- _Task requirements_: Transcribe every entry exactly; the images stay out.

- _Records for this exercise_:
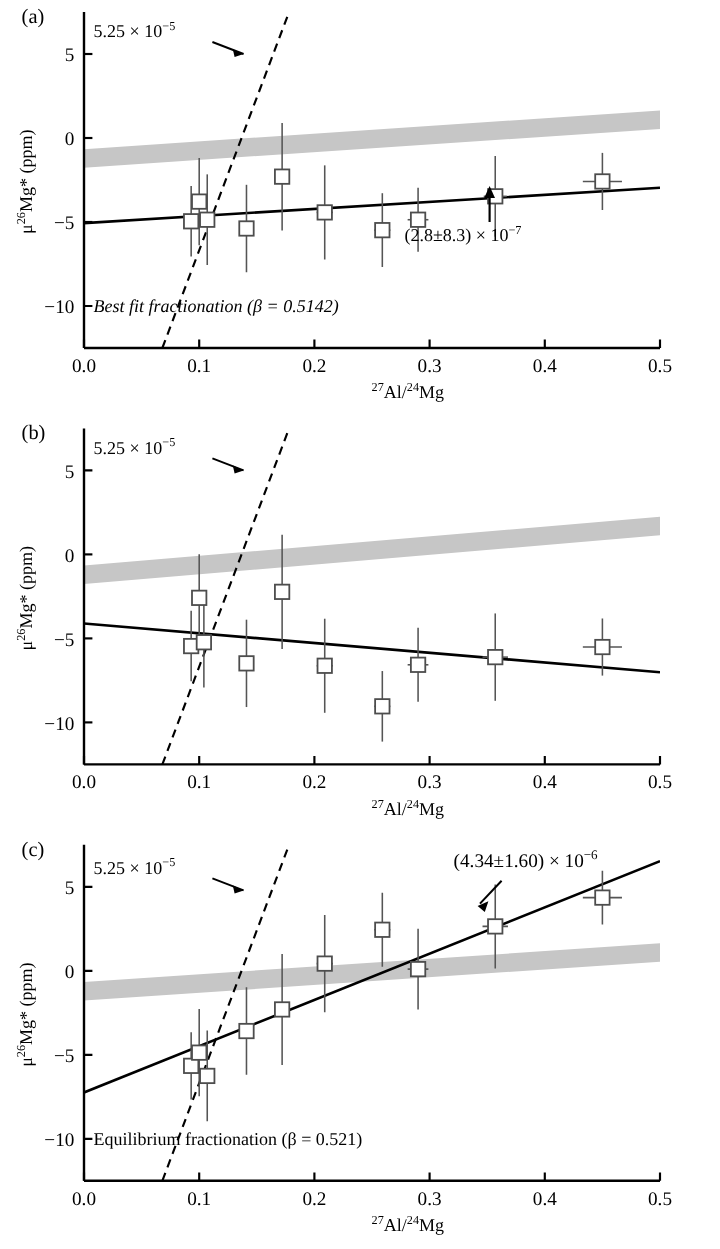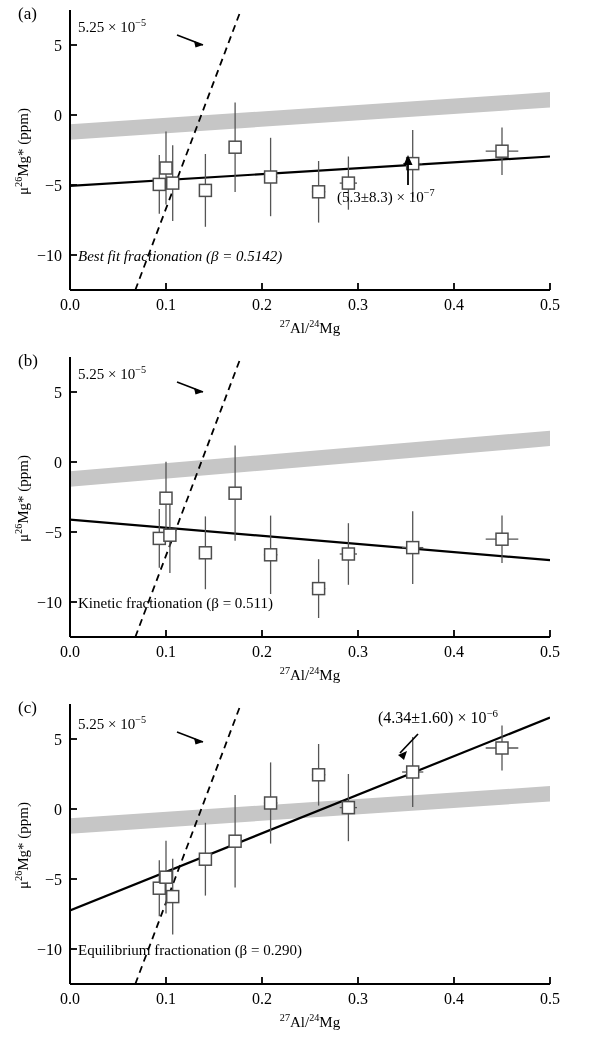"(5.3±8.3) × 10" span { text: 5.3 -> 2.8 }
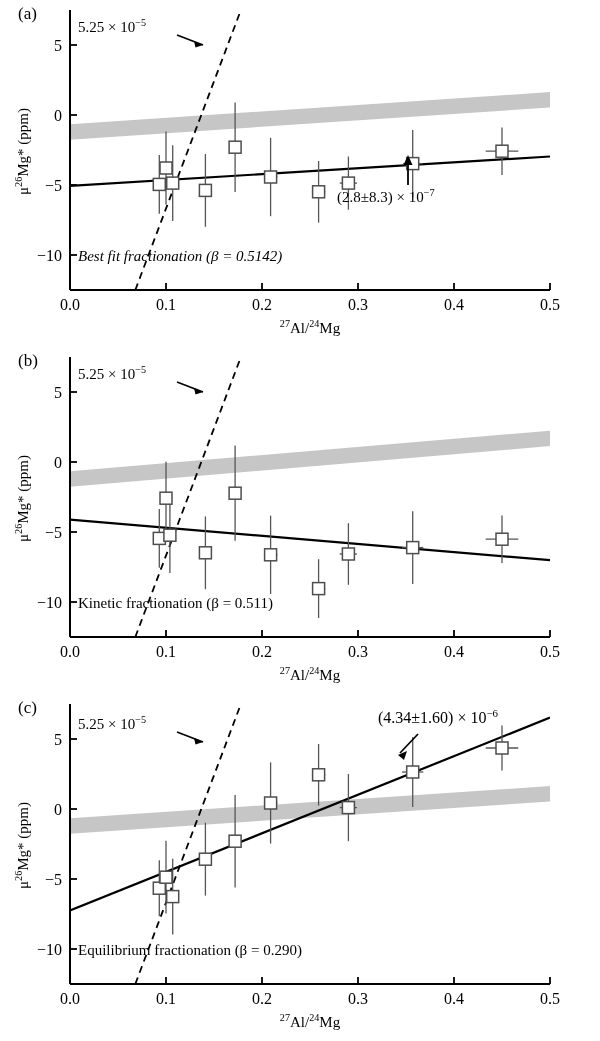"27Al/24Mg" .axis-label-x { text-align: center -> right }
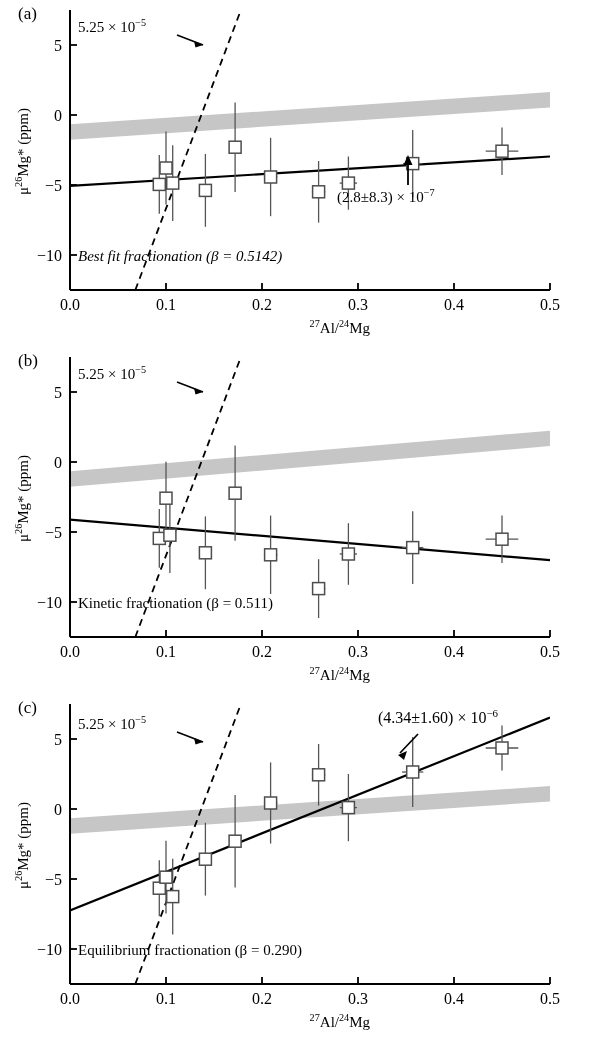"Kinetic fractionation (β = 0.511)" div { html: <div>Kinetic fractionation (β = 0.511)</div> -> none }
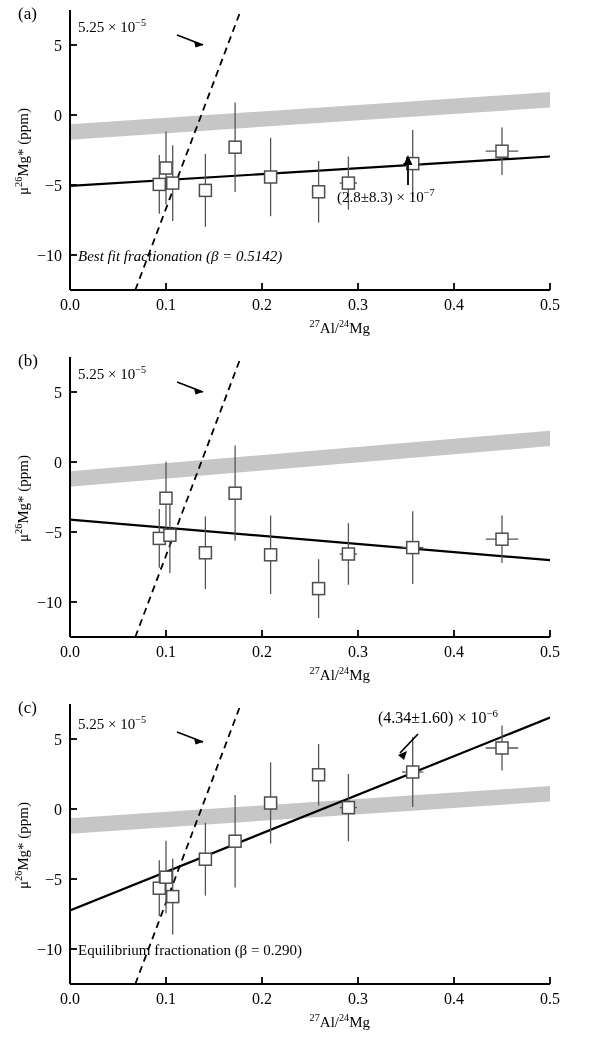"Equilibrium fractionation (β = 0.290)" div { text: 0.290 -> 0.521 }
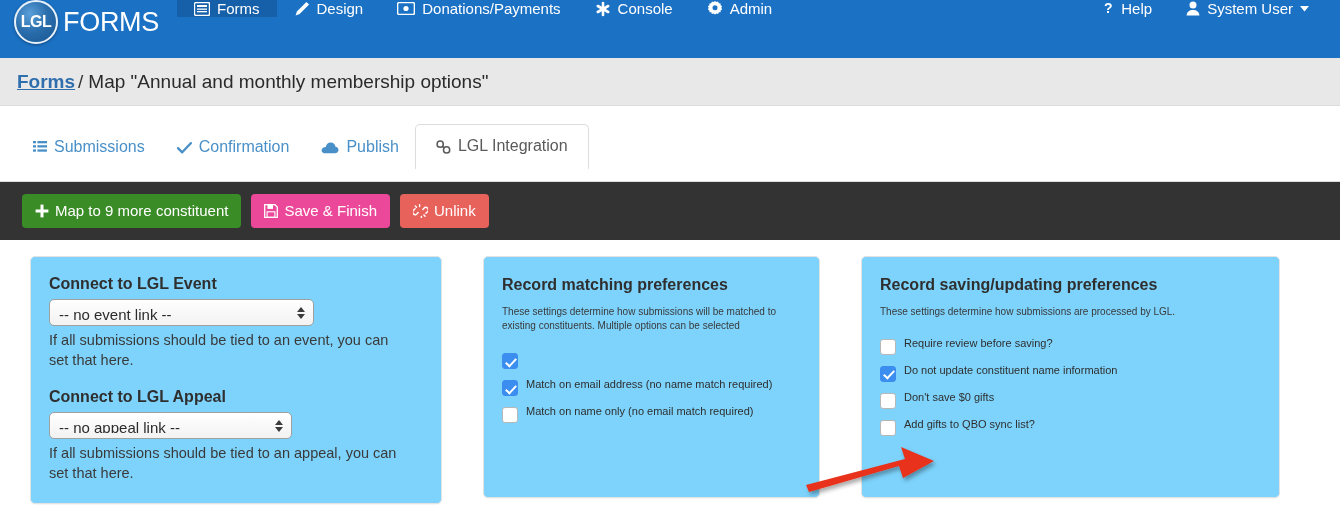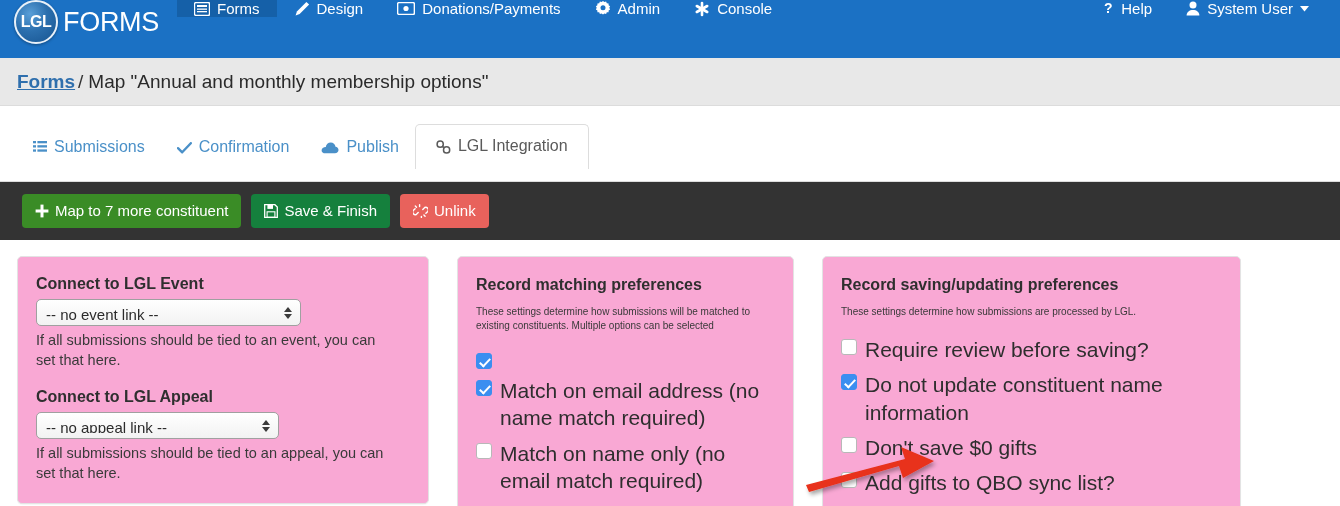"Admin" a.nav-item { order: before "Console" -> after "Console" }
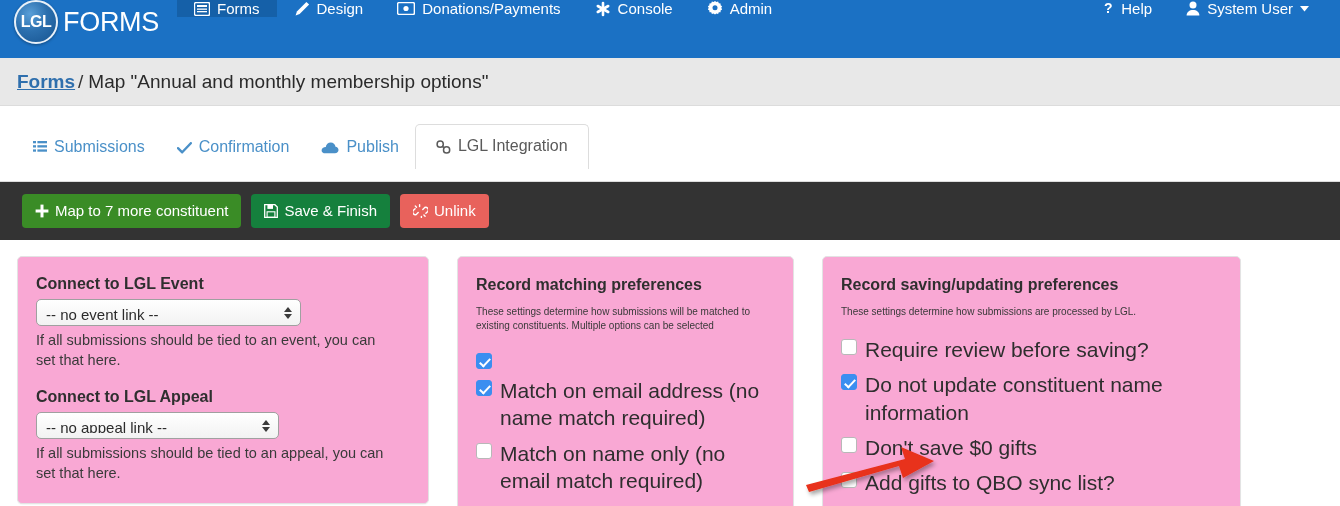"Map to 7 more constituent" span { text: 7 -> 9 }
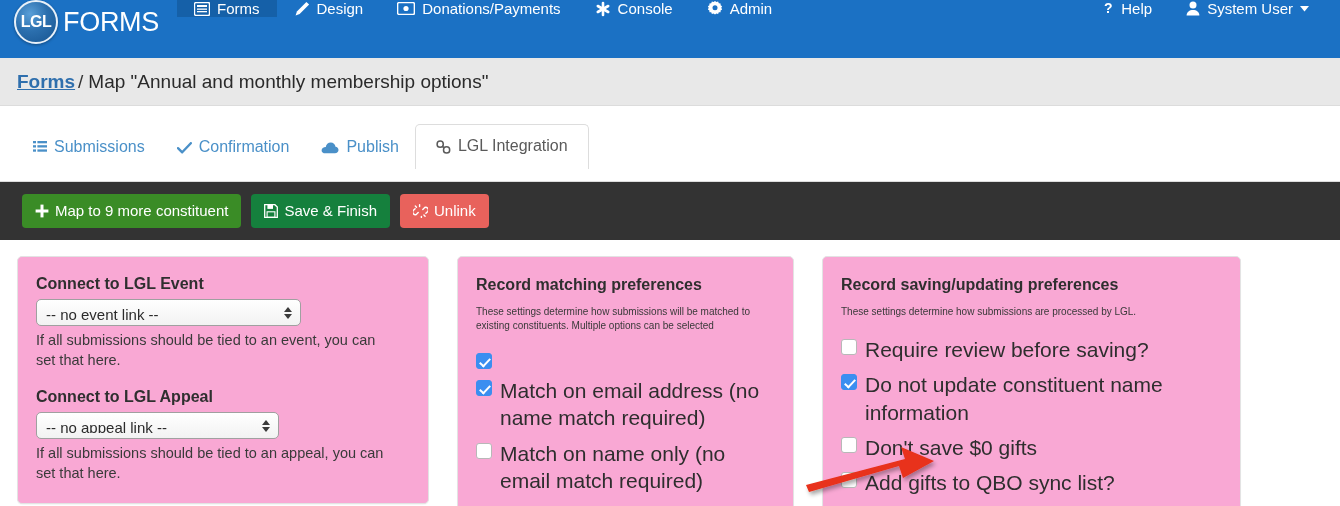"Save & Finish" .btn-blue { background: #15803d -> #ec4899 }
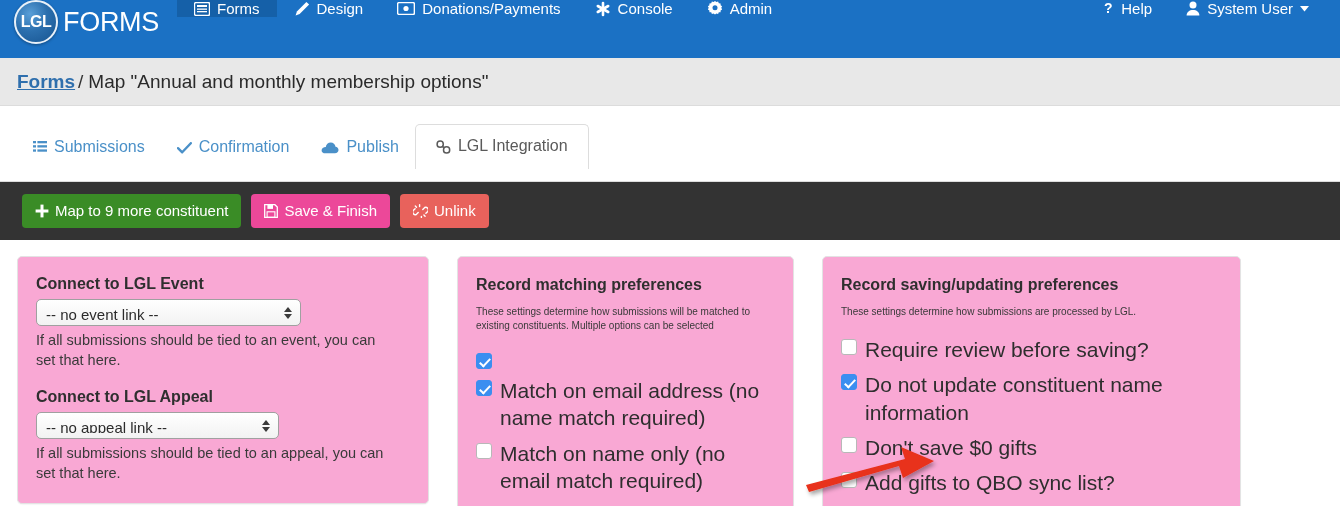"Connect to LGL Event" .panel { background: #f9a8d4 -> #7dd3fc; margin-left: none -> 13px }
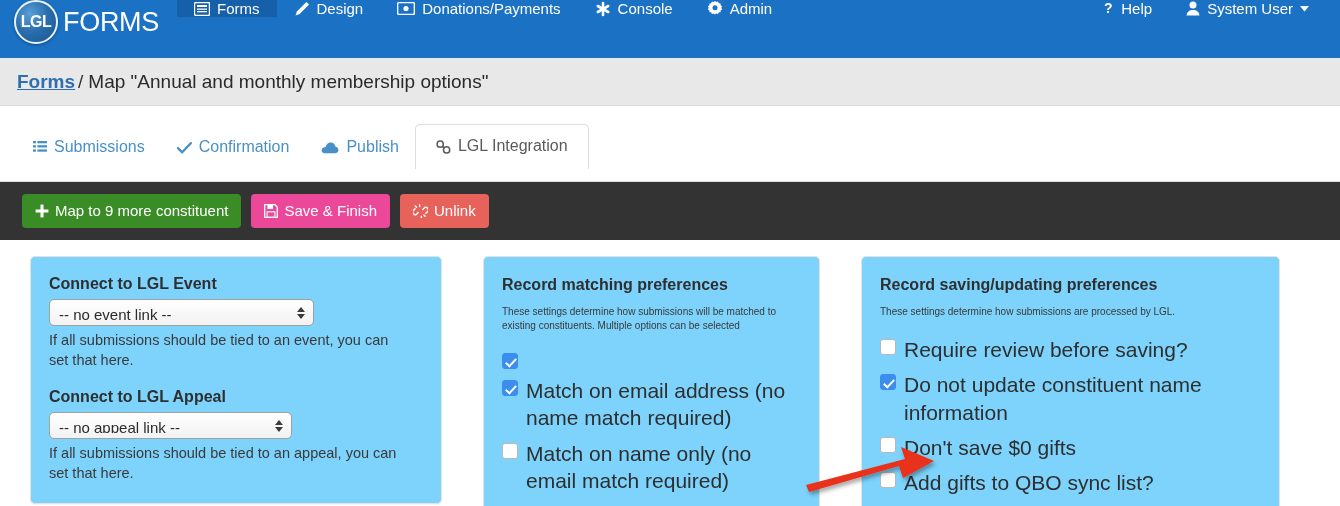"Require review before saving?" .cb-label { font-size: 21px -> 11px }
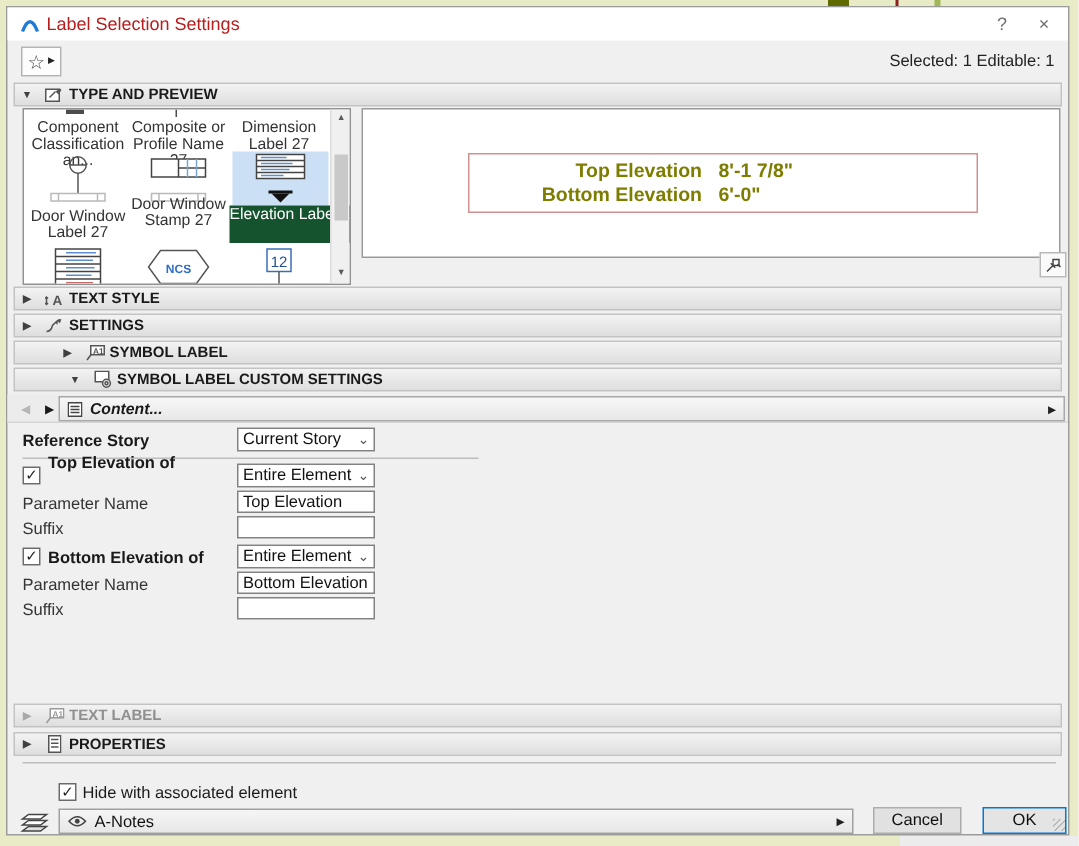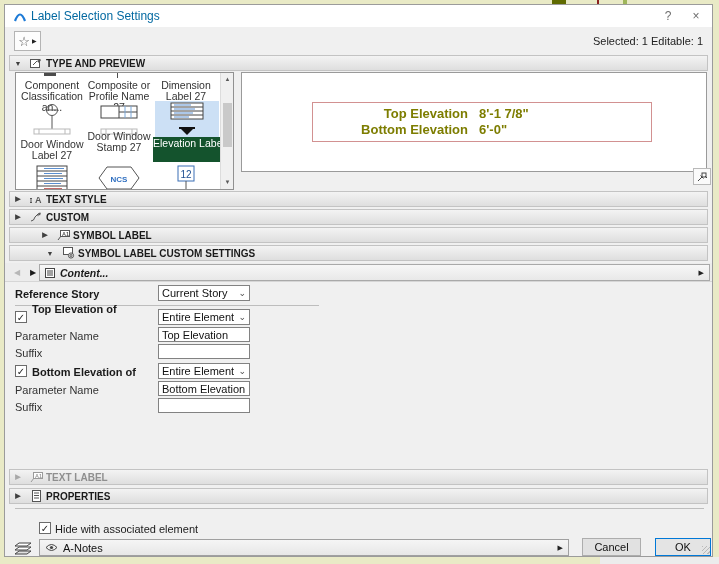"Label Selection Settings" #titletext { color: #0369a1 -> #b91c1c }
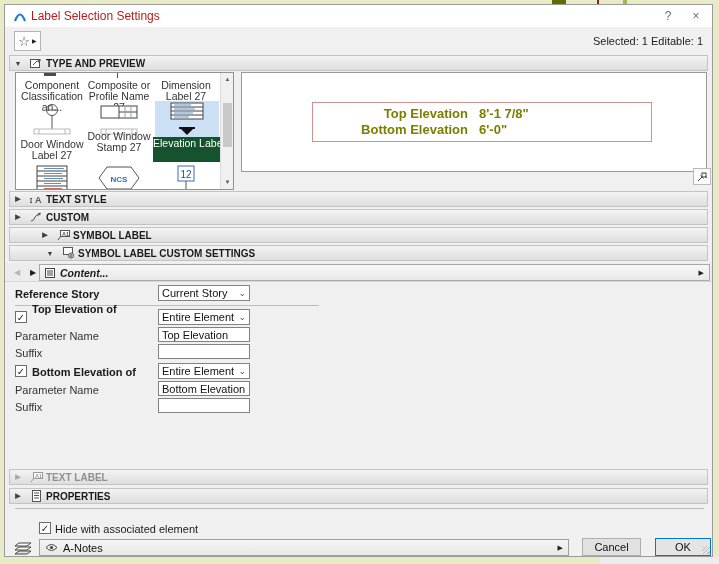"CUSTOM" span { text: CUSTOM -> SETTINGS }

- _Task output_:
"(5.3±8.3) × 10" span { text: 5.3 -> 2.8 }
"27Al/24Mg" .axis-label-x { text-align: center -> right }
"Kinetic fractionation (β = 0.511)" div { html: <div>Kinetic fractionation (β = 0.511)</div> -> none }
"Equilibrium fractionation (β = 0.290)" div { text: 0.290 -> 0.521 }
"Admin" a.nav-item { order: before "Console" -> after "Console" }
"Map to 7 more constituent" span { text: 7 -> 9 }
"Save & Finish" .btn-blue { background: #15803d -> #ec4899 }
"Connect to LGL Event" .panel { background: #f9a8d4 -> #7dd3fc; margin-left: none -> 13px }
"Require review before saving?" .cb-label { font-size: 21px -> 11px }
"Label Selection Settings" #titletext { color: #0369a1 -> #b91c1c }
"CUSTOM" span { text: CUSTOM -> SETTINGS }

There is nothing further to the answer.